American judge (born 1982)

Jonathan James Papik (born January 7, 1982) is an associate justice of the Nebraska Supreme Court.

==Biography==

Papik earned a Bachelor of Arts in history from University of Northwestern – St. Paul, graduating summa cum laude, and a Juris Doctor from Harvard Law School where he graduated magna cum laude. He clerked for then-Judge Neil Gorsuch of the United States Court of Appeals for the Tenth Circuit and Judge Laurence Silberman of the United States Court of Appeals for the District of Columbia Circuit.

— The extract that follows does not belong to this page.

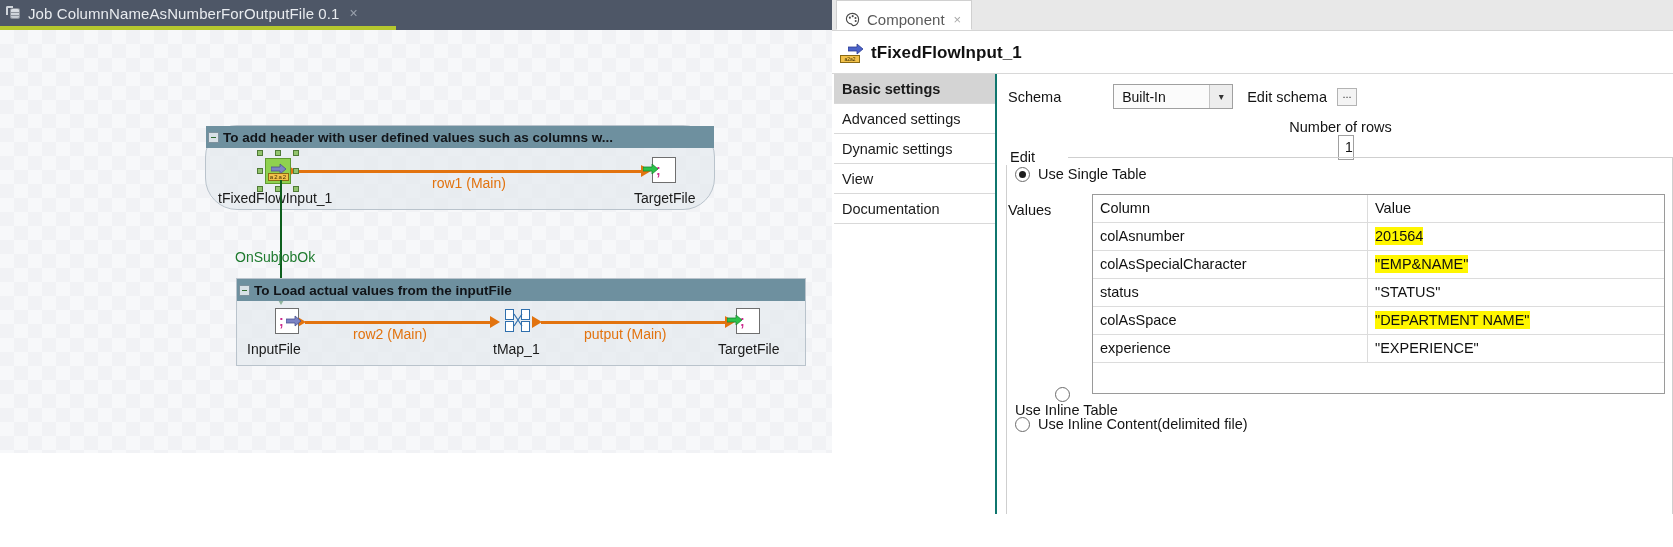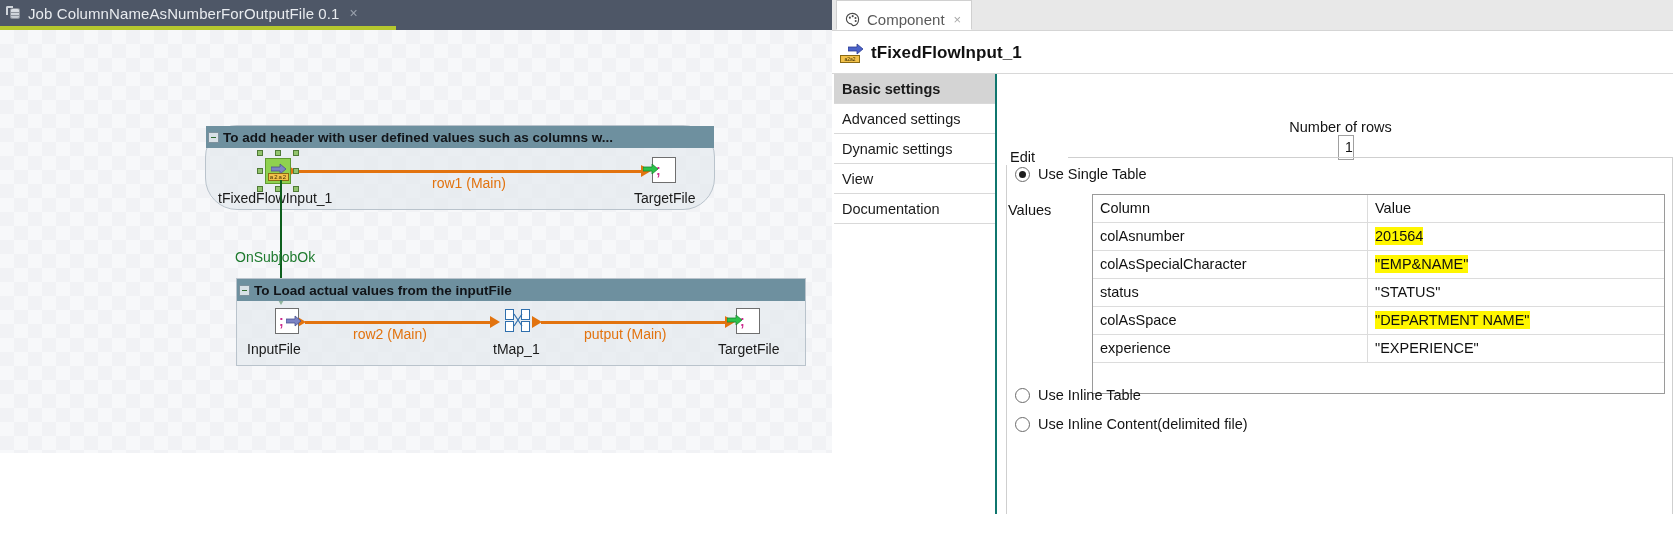"Schema" div.row-schema { html: none -> <div> <span>Schema</span> <span> <span>Built-In</span> <span>▾</span> </span> <span>Edit schema</span> <span>...</span> </div> }
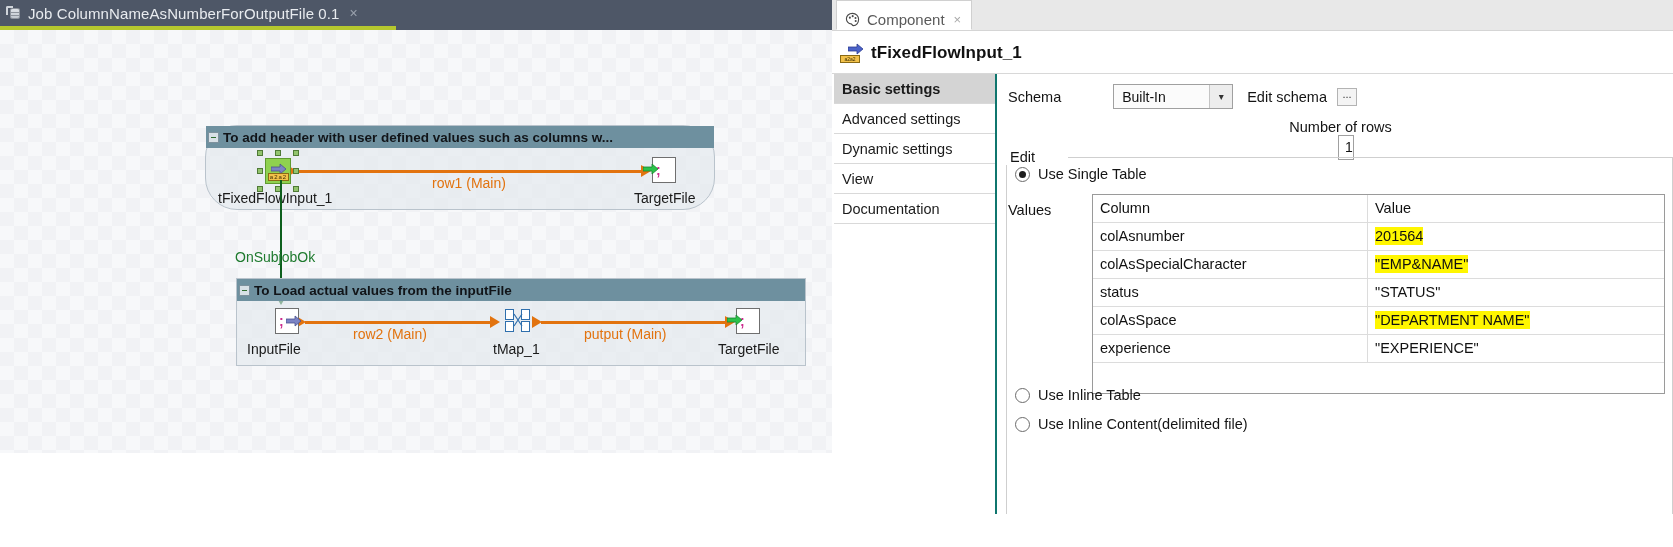"Use Inline Table" div.radio-row { flex-direction: none -> column }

From 2010 to 2018, Papik was a partner at the law firm Cline, Williams, Wright, Johnson and Oldfather L.L.P. in Omaha. Papik was mentioned as a possible nominee for the United States Court of Appeals for the Eighth Circuit in 2017 for a vacant Nebraska seat but it ultimately went to Judge L. Steven Grasz.

==Nebraska Supreme Court tenure==

Papik's name was among those of four candidates that was submitted to the governor from a nominating commission.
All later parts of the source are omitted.